▶ **Material shown**
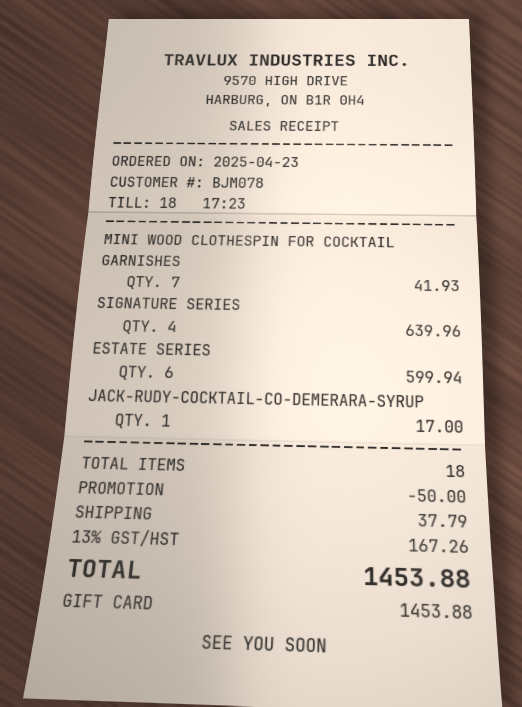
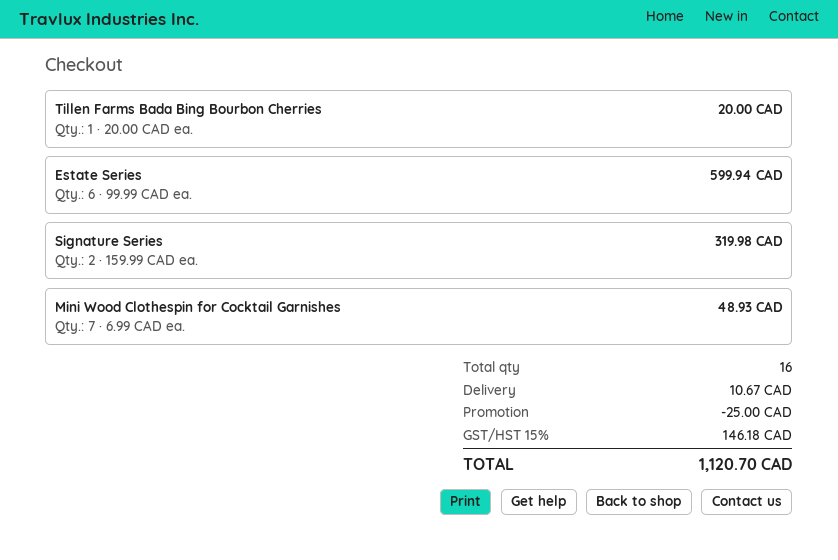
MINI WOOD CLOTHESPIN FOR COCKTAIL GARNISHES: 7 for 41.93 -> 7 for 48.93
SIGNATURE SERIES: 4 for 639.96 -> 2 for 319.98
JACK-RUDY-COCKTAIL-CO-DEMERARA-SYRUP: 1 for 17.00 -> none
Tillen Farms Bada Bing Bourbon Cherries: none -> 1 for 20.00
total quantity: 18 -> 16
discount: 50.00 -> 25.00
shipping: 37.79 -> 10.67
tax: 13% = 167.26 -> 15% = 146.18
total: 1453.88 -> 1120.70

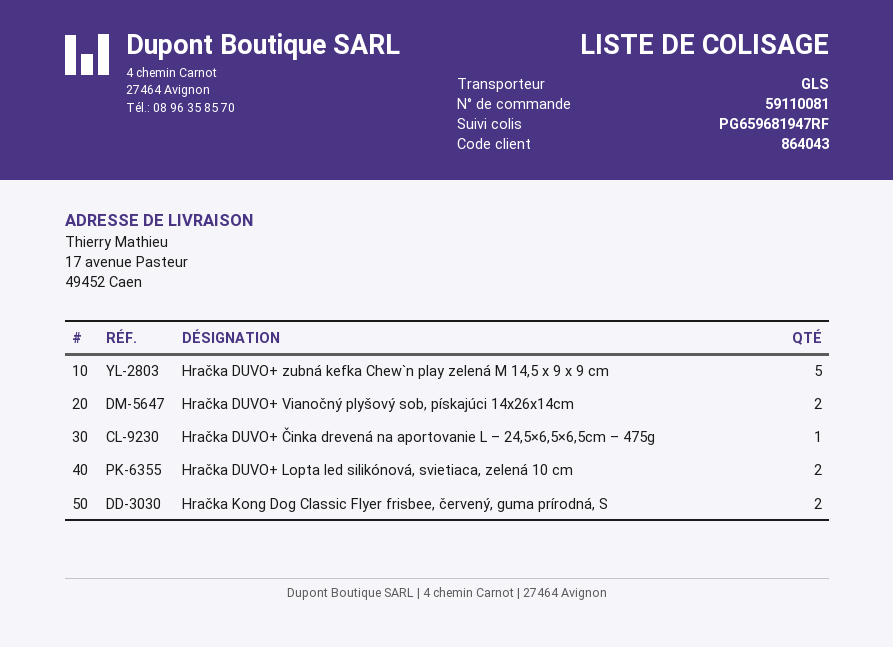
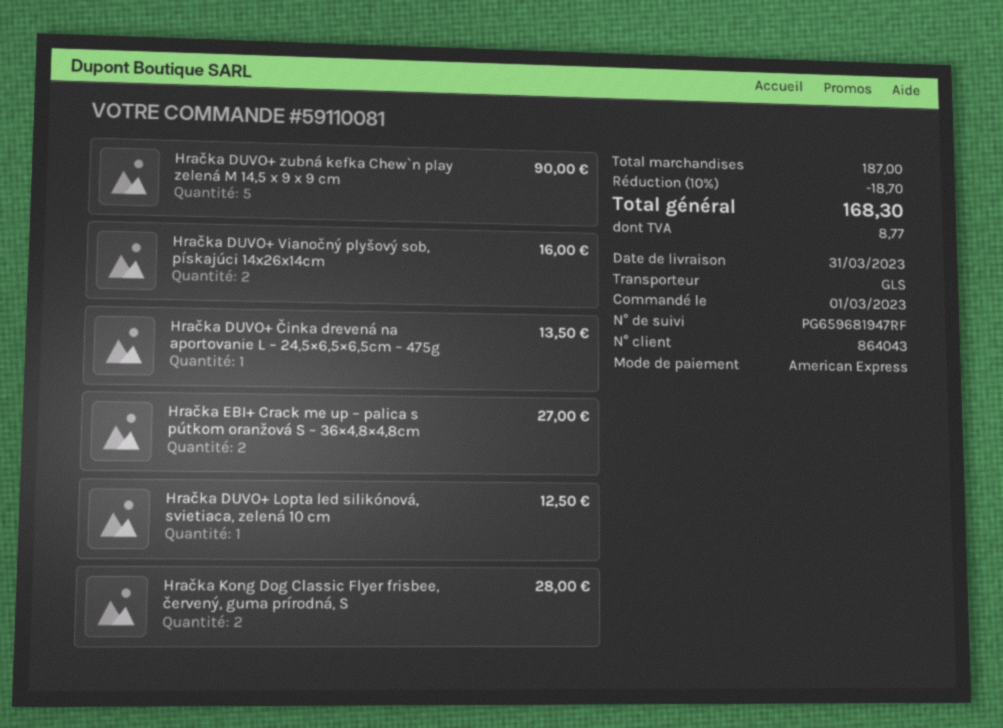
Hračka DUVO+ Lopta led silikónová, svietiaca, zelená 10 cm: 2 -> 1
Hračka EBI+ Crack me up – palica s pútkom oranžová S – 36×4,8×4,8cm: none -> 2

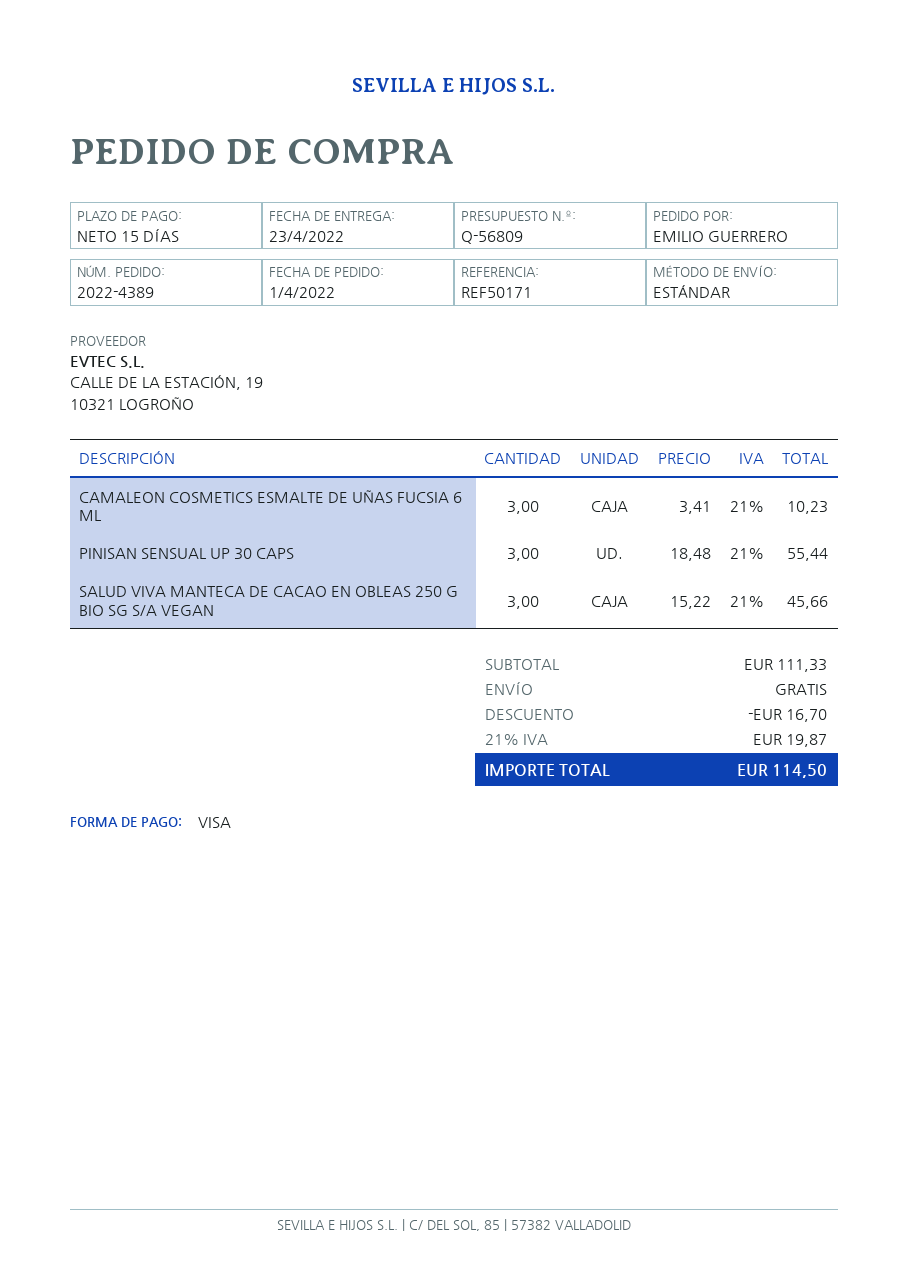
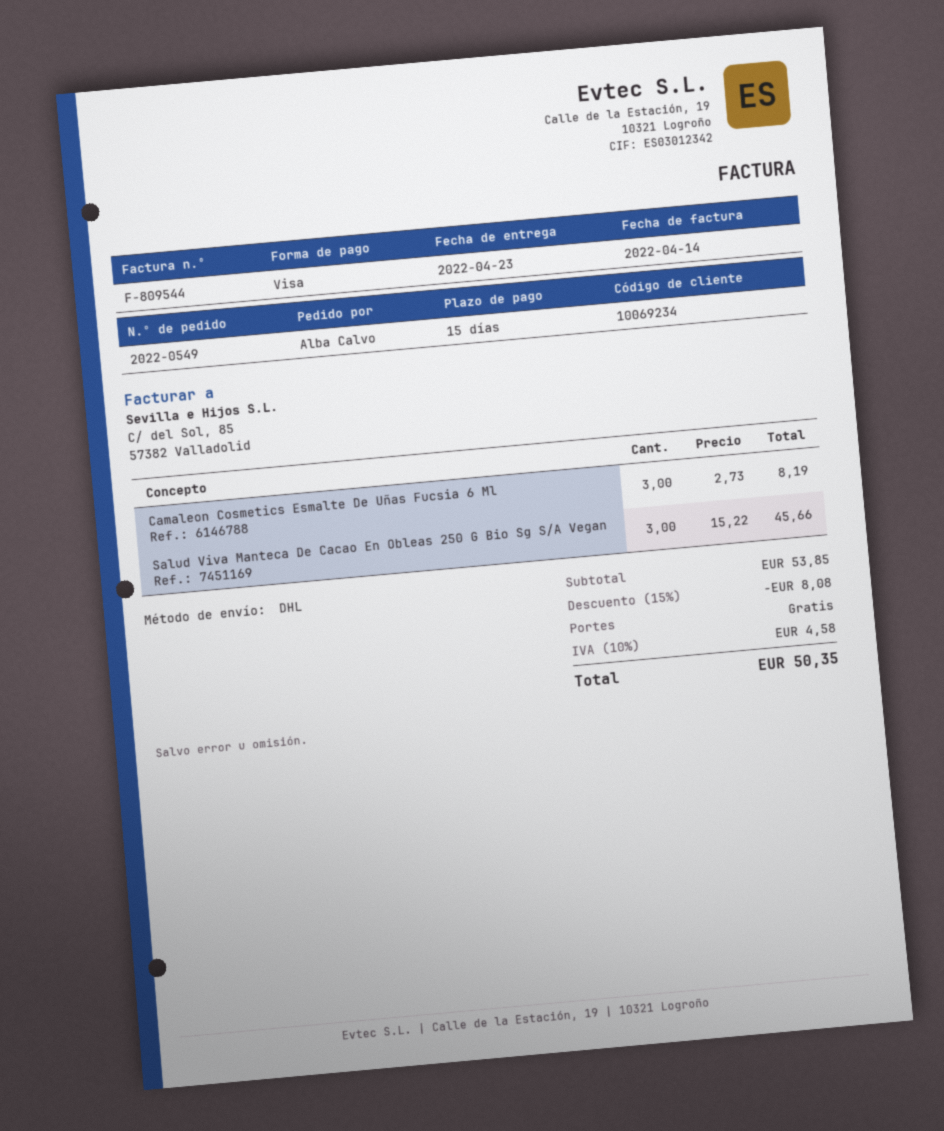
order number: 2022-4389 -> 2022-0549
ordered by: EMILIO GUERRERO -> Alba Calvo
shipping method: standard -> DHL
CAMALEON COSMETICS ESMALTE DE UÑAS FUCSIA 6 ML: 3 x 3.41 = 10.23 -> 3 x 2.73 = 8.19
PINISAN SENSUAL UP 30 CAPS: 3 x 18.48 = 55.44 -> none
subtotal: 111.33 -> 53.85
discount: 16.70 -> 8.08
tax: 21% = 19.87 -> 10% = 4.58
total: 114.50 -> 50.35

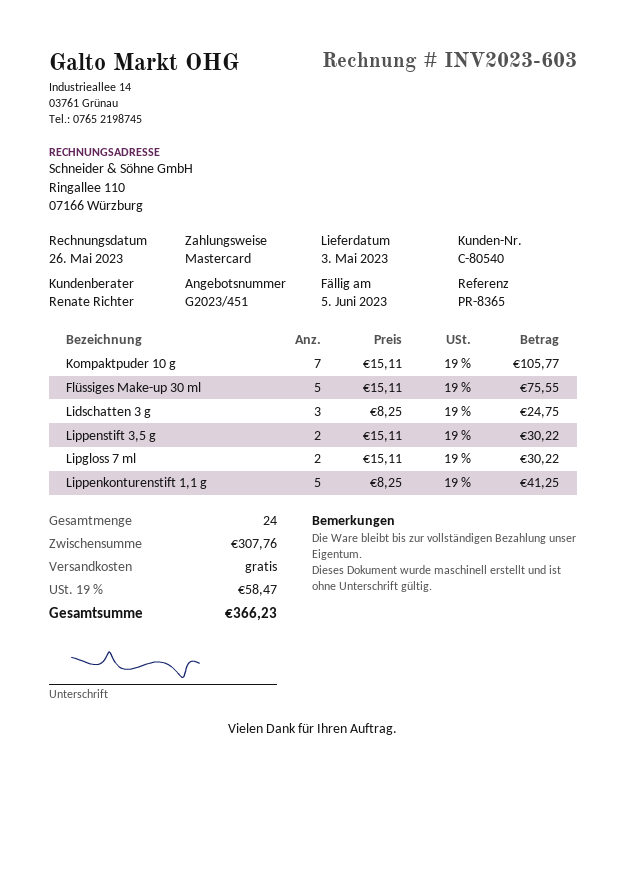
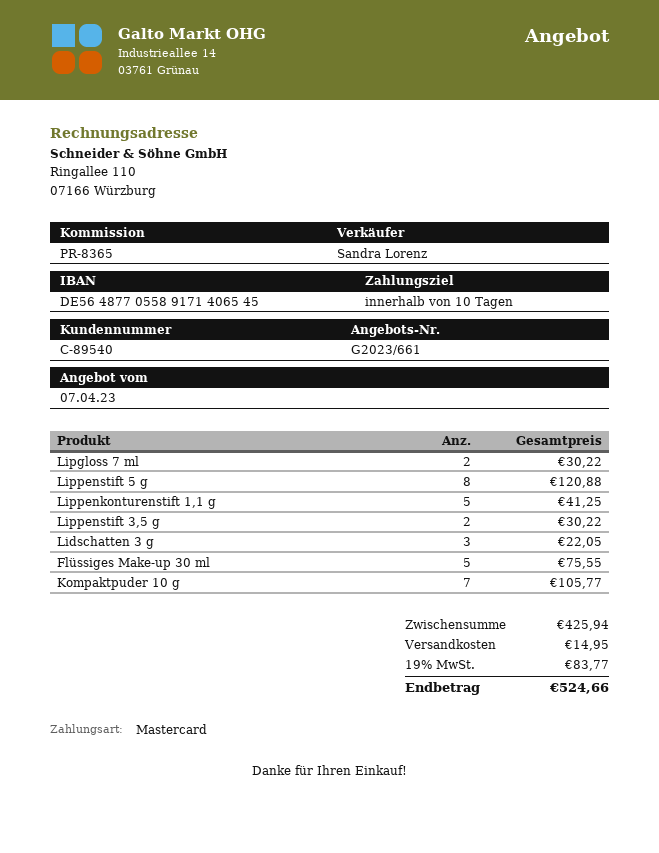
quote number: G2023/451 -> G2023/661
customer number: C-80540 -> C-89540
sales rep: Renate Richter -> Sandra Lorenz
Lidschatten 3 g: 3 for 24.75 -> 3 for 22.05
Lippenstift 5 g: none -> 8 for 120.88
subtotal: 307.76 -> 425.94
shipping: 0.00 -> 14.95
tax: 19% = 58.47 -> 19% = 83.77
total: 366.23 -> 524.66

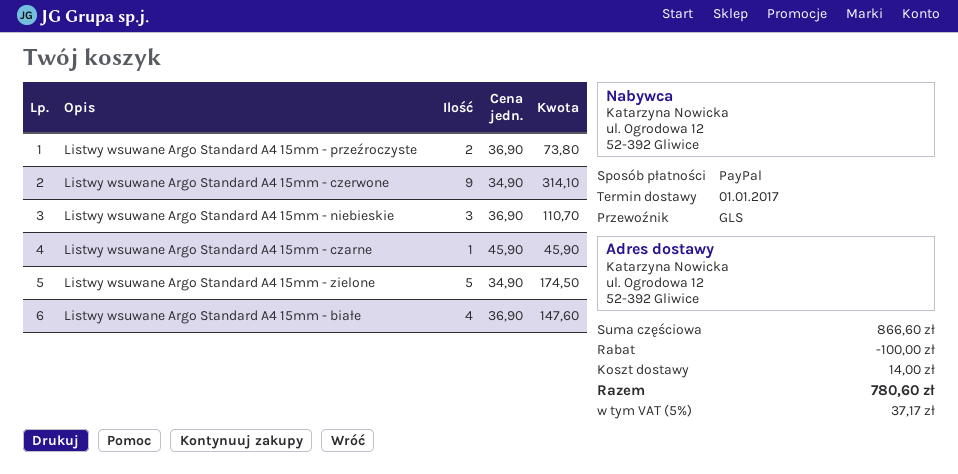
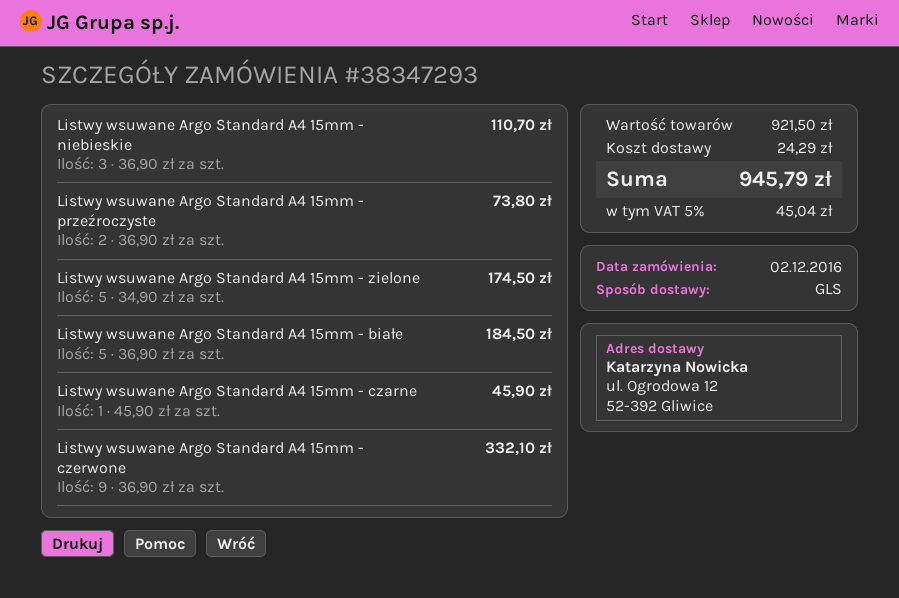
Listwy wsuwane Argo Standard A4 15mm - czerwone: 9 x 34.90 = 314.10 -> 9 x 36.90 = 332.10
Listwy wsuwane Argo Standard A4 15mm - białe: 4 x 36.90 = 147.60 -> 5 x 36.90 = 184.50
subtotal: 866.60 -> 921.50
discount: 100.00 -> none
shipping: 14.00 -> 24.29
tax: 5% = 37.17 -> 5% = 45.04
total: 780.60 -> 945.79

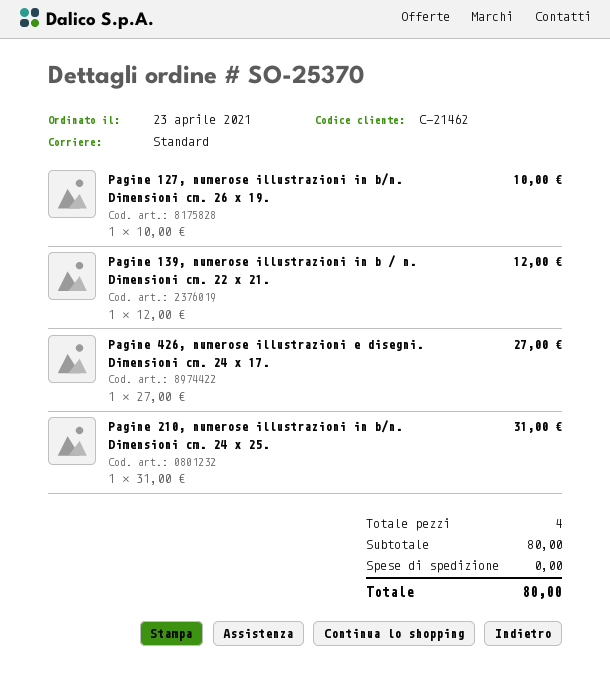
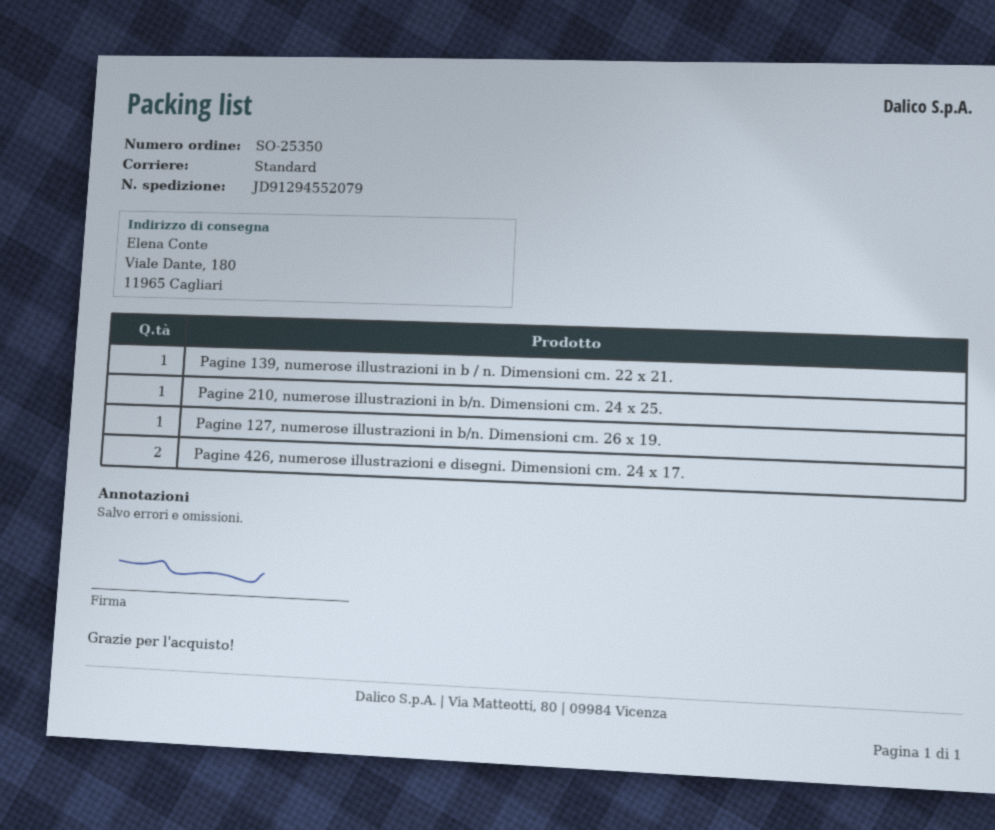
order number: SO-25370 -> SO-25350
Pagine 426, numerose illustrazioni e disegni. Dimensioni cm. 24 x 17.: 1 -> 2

▶ **Problem description**
Pull together all lines from the data that mention the word "Hračka".

▶ **Response below**
Hračka DUVO+ Lopta led silikónová, svietiaca, zelená 10 cm: 2 -> 1
Hračka EBI+ Crack me up – palica s pútkom oranžová S – 36×4,8×4,8cm: none -> 2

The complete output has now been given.